··· Provided data ···

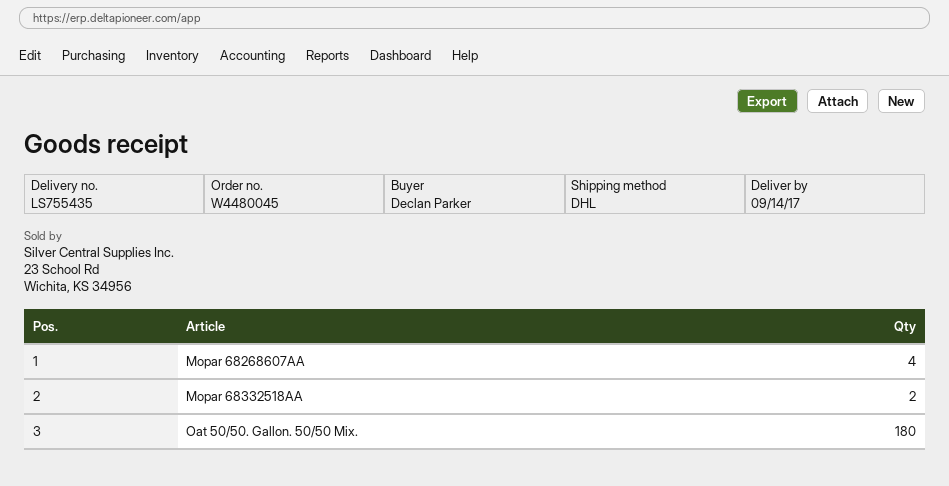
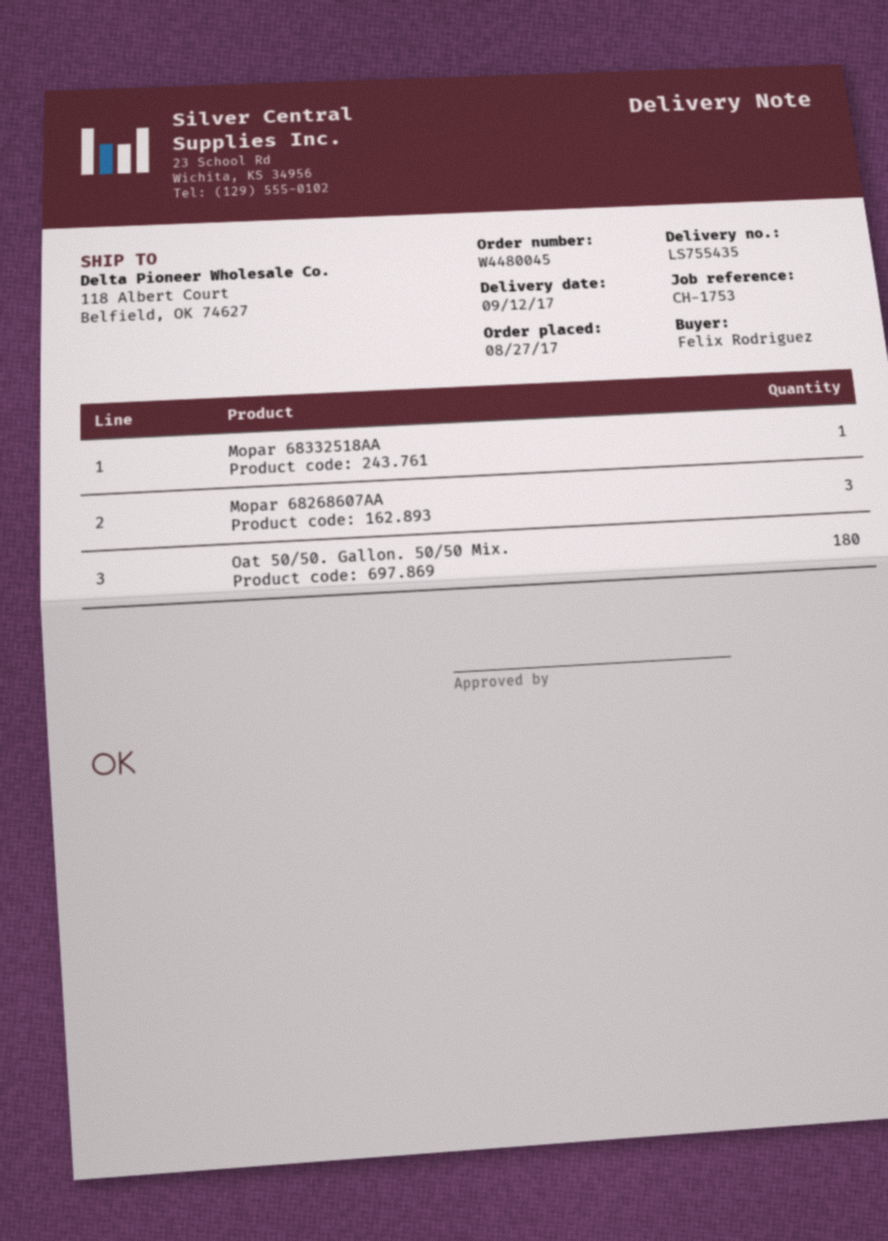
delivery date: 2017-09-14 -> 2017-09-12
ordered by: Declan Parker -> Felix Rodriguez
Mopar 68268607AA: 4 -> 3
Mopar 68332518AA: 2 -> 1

···
··· Provided data ···

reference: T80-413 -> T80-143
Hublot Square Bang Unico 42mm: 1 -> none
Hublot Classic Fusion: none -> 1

···

Your task:
Wherever a line in the entries above holds "none", copy that line.

Output below:
Hublot Square Bang Unico 42mm: 1 -> none
Hublot Classic Fusion: none -> 1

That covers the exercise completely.